“Eh, bless you, there’s no love about it. Just like them men! they’d shut a woman’s mouth up as tight as a fish, and never give her no leave to speak a word, if they had their way. But I’m not one of your meek bag-puddings, that’ll take any shape you pinch ’em,—not I, forsooth; and he knows it. I’ll have my say, soon or late, and Prissy, she’s a downright chatterbox. Not that I’m that, you know—not a bit of it: but Prissy, she is; and I can tell you, when Prissy and Dorcas and Ben they’re all at it, the house isn’t over quiet, for none on ’em hearkens what t’others are saying, and their father whacks ’em by times—ay, he doth! Now, Caleb, what’s to do?”

“Nothing particular, Mother,” said slow, deliberate Caleb through the open window: “only there’s yon pedlar with the mercery, and he willn’t tarry only ten minutes more—”

“Thou lack-halter rascal, and ne’er told me while I asked thee!”

The parlour of the White Bear was free in another moment.

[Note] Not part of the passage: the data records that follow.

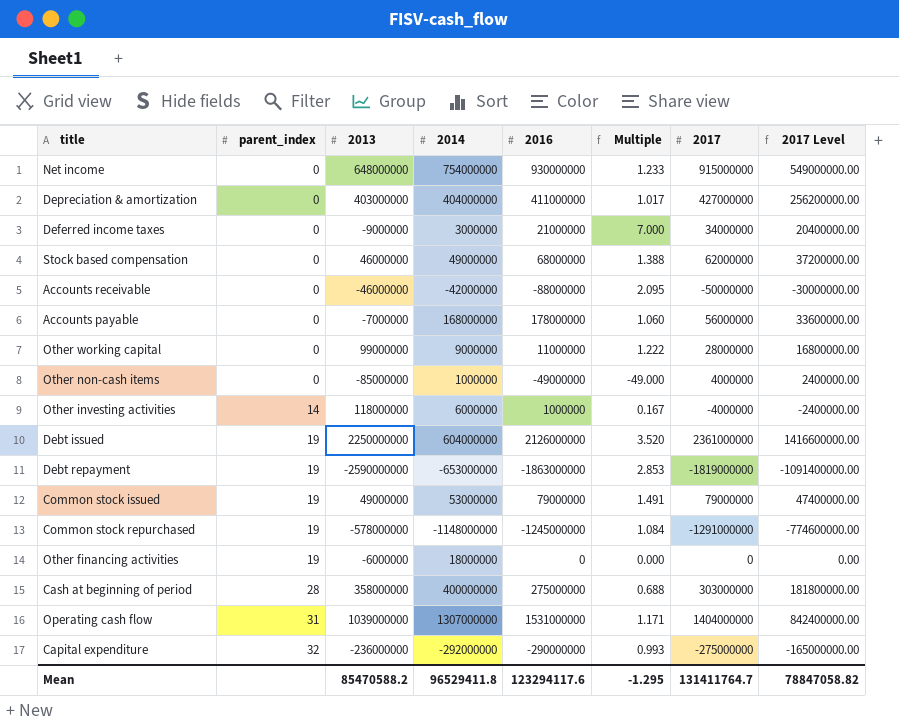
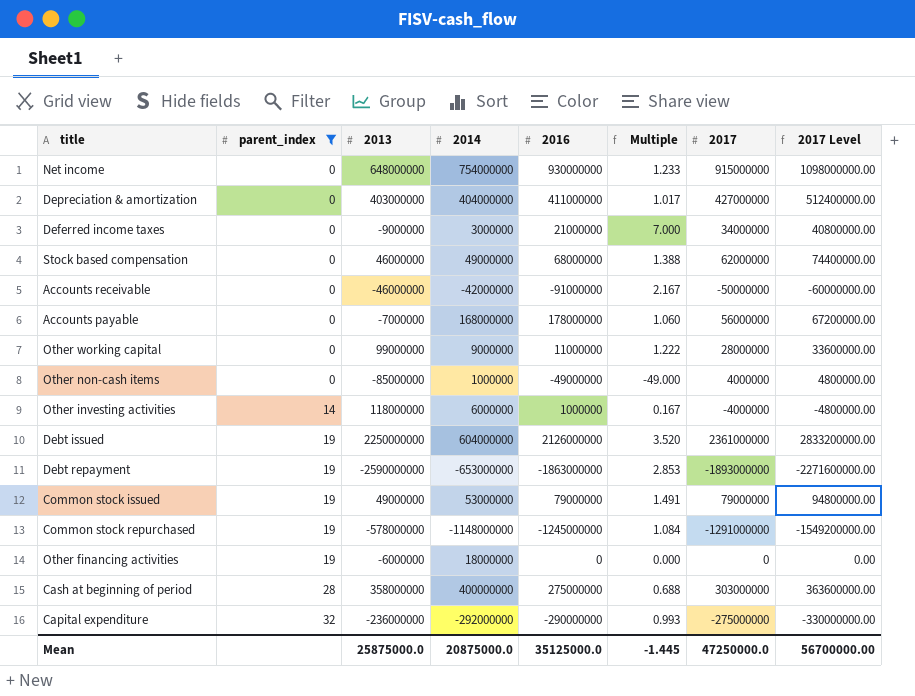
filter: none -> parent_index != 31
column 2017 Level | formula: [2017] * 0.6 -> [2017] * 1.2
Accounts receivable | 2016: -88000000 -> -91000000
Accounts receivable | Multiple: 2.095 -> 2.167
Debt repayment | 2017: -1819000000 -> -1893000000
Mean | 2013: 85470588.2 -> 25875000.0
Mean | 2014: 96529411.8 -> 20875000.0
Mean | 2016: 123294117.6 -> 35125000.0
Mean | Multiple: -1.295 -> -1.445
Mean | 2017: 131411764.7 -> 47250000.0
Mean | 2017 Level: 78847058.82 -> 56700000.00

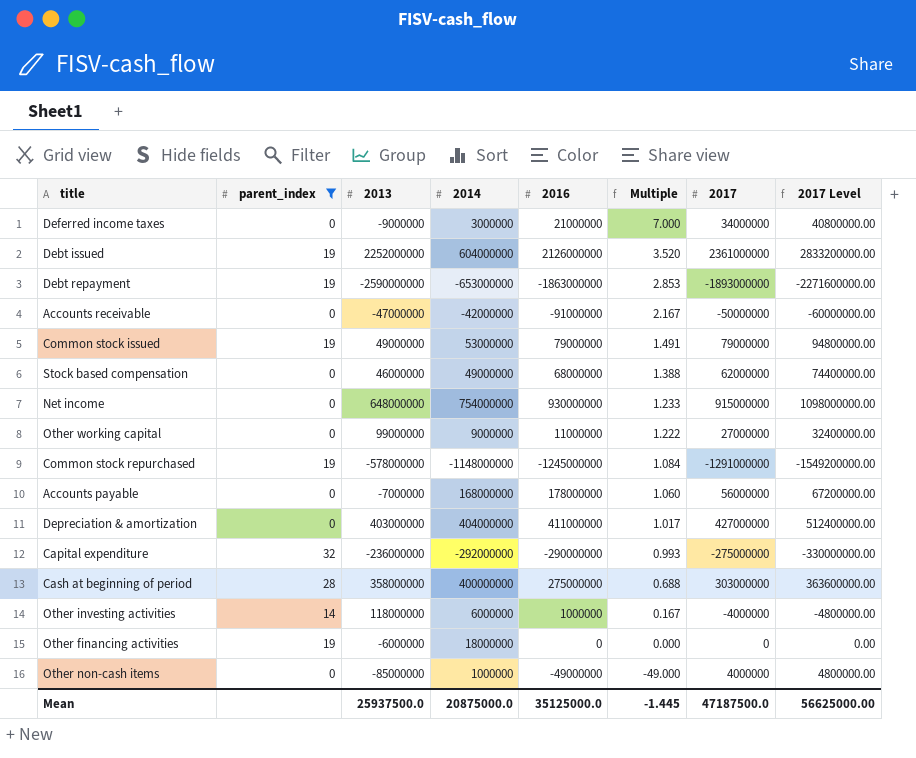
row order: parent_index ascending -> Multiple descending
Debt issued | 2013: 2250000000 -> 2252000000
Accounts receivable | 2013: -46000000 -> -47000000
Other working capital | 2017: 28000000 -> 27000000
Other working capital | 2017 Level: 33600000.00 -> 32400000.00
Mean | 2013: 25875000.0 -> 25937500.0
Mean | 2017: 47250000.0 -> 47187500.0
Mean | 2017 Level: 56700000.00 -> 56625000.00

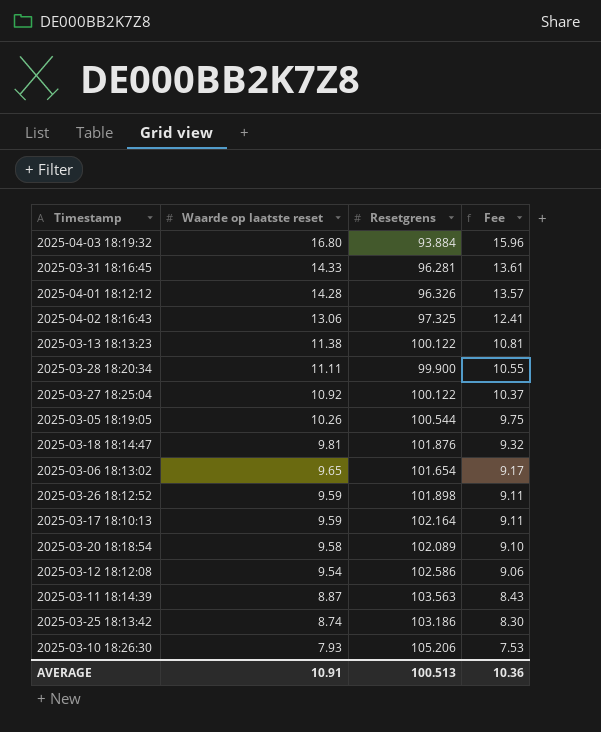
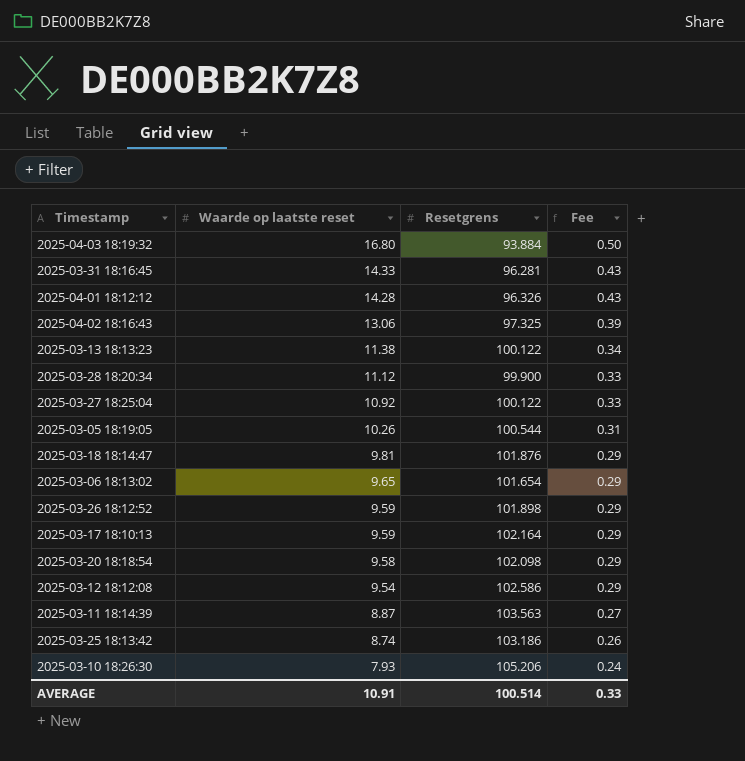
column Fee | formula: [Waarde op laatste reset] * 0.95 -> [Waarde op laatste reset] * 0.03
2025-03-28 18:20:34 | Waarde op laatste reset: 11.11 -> 11.12
2025-03-20 18:18:54 | Resetgrens: 102.089 -> 102.098
AVERAGE | Resetgrens: 100.513 -> 100.514
AVERAGE | Fee: 10.36 -> 0.33

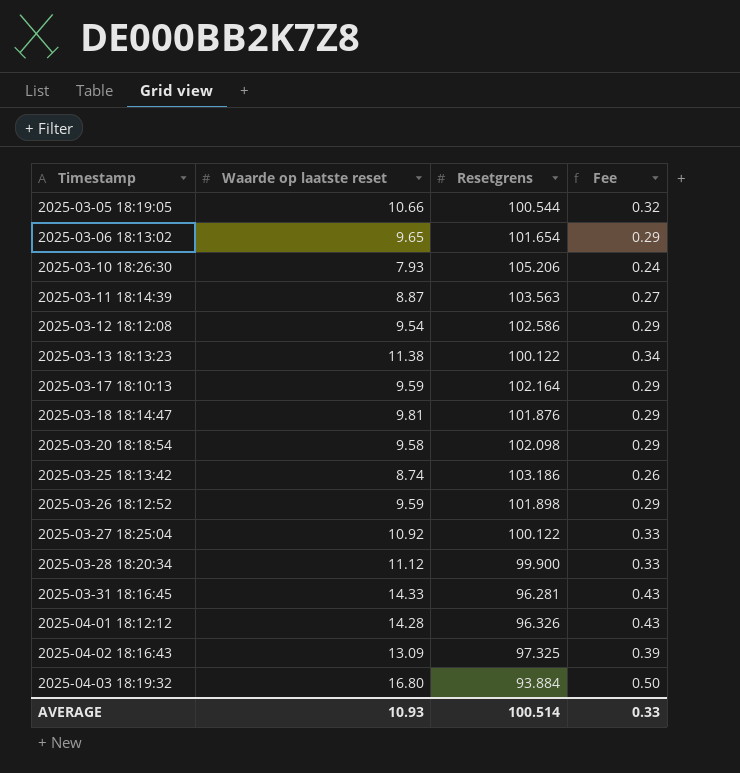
row order: Waarde op laatste reset descending -> Timestamp ascending
2025-03-05 18:19:05 | Waarde op laatste reset: 10.26 -> 10.66
2025-03-05 18:19:05 | Fee: 0.31 -> 0.32
2025-04-02 18:16:43 | Waarde op laatste reset: 13.06 -> 13.09
AVERAGE | Waarde op laatste reset: 10.91 -> 10.93

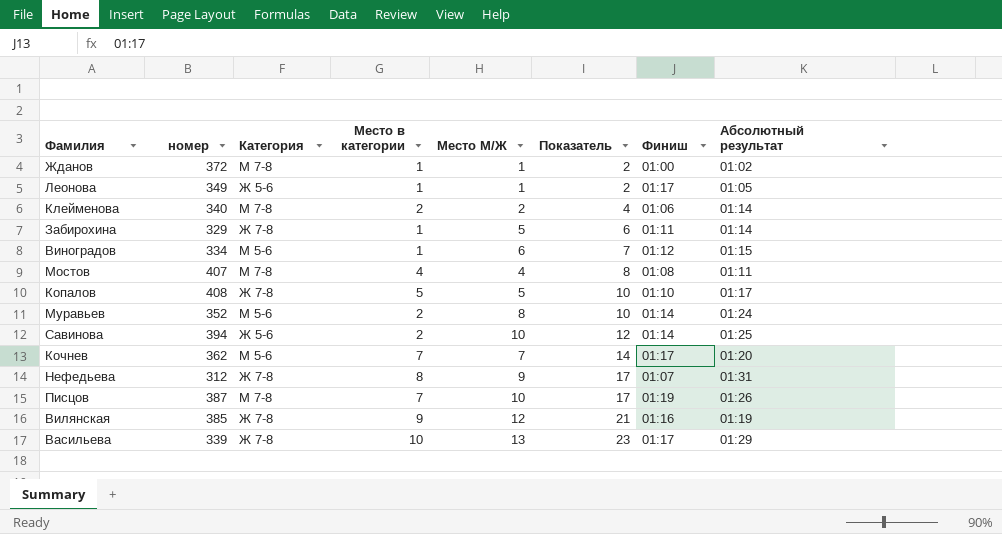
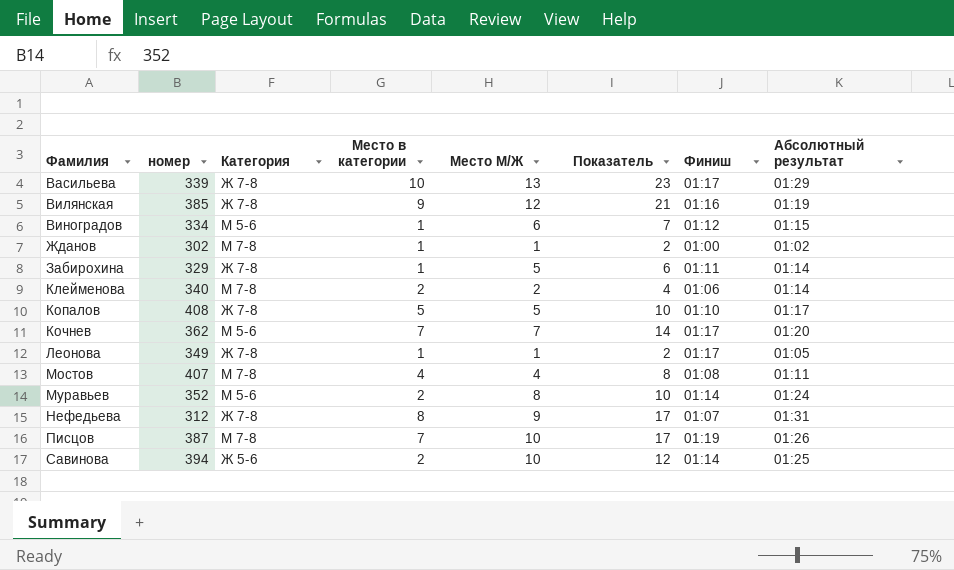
row order: Показатель ascending -> Фамилия ascending
Жданов | номер: 372 -> 302
Леонова | Категория: Ж 5-6 -> Ж 7-8

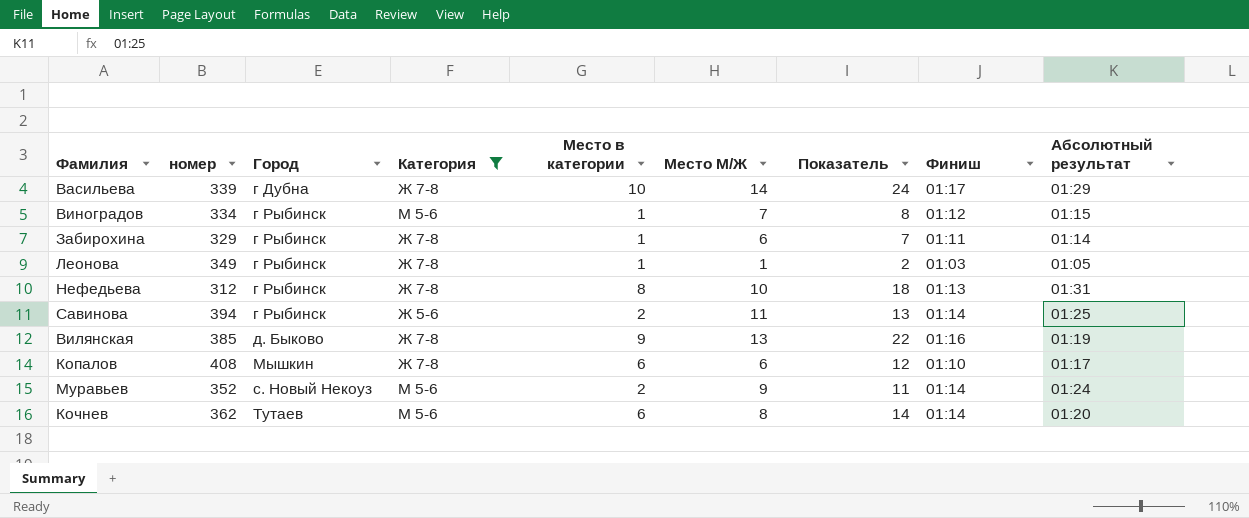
filter: none -> Категория != М 7-8
row order: Фамилия ascending -> Город ascending
column Город | position: none -> 3
Васильева | Место М/Ж: 13 -> 14
Васильева | Показатель: 23 -> 24
Виноградов | Место М/Ж: 6 -> 7
Виноградов | Показатель: 7 -> 8
Забирохина | Место М/Ж: 5 -> 6
Забирохина | Показатель: 6 -> 7
Леонова | Финиш: 01:17 -> 01:03
Нефедьева | Место М/Ж: 9 -> 10
Нефедьева | Показатель: 17 -> 18
Нефедьева | Финиш: 01:07 -> 01:13
Савинова | Место М/Ж: 10 -> 11
Савинова | Показатель: 12 -> 13
Вилянская | Место М/Ж: 12 -> 13
Вилянская | Показатель: 21 -> 22
Копалов | Место в категории: 5 -> 6
Копалов | Место М/Ж: 5 -> 6
Копалов | Показатель: 10 -> 12
Муравьев | Место М/Ж: 8 -> 9
Муравьев | Показатель: 10 -> 11
Кочнев | Место в категории: 7 -> 6
Кочнев | Место М/Ж: 7 -> 8
Кочнев | Финиш: 01:17 -> 01:14

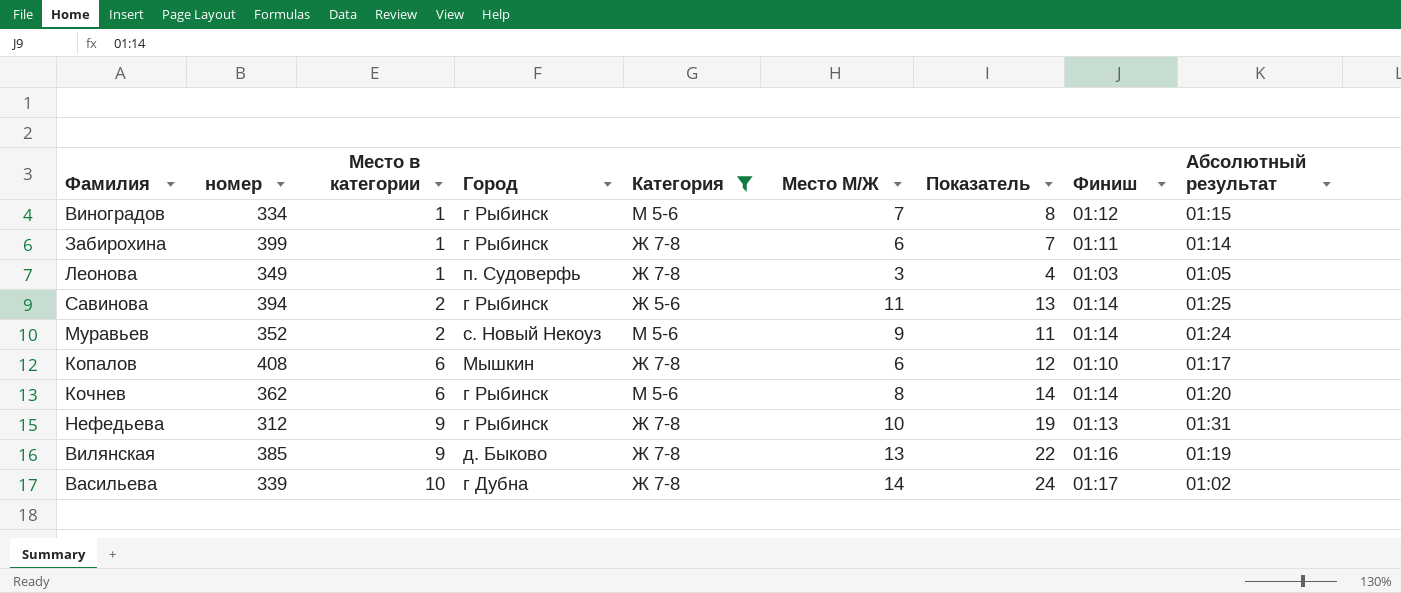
row order: Город ascending -> Место в категории ascending
column Место в категории | position: 5 -> 3
Забирохина | номер: 329 -> 399
Леонова | Город: г Рыбинск -> п. Судоверфь
Леонова | Место М/Ж: 1 -> 3
Леонова | Показатель: 2 -> 4
Кочнев | Город: Тутаев -> г Рыбинск
Нефедьева | Место в категории: 8 -> 9
Нефедьева | Показатель: 18 -> 19
Васильева | Абсолютный результат: 01:29 -> 01:02

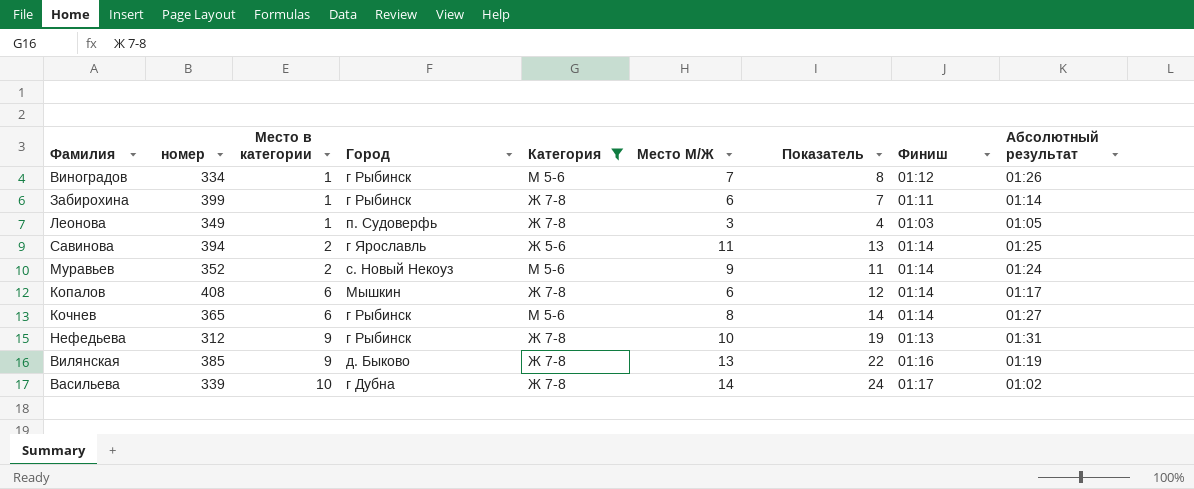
Виноградов | Абсолютный результат: 01:15 -> 01:26
Савинова | Город: г Рыбинск -> г Ярославль
Копалов | Финиш: 01:10 -> 01:14
Кочнев | номер: 362 -> 365
Кочнев | Абсолютный результат: 01:20 -> 01:27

“There’s a deliverance!” said Mr Lewthwaite. “Blessed be the pedlar!—Have you been much pestered by that gadfly?”

“There’s been a bit of buzzing by times,” replied Temperance.

“Now, Mother, darling,” said Milisent, “how are we to carry you down home?”

“My dear child!” was the response. “Methinks, if you would do that, it should be only in my coffin. I have one journey to go soon, and it is like to be the next.”

“Mother, sweet heart, I won’t have it! You shall yet win to Selwick, if I carry you every foot of the way.”

“Nay, nay, my dear heart, I cannot hope that at fourscore.”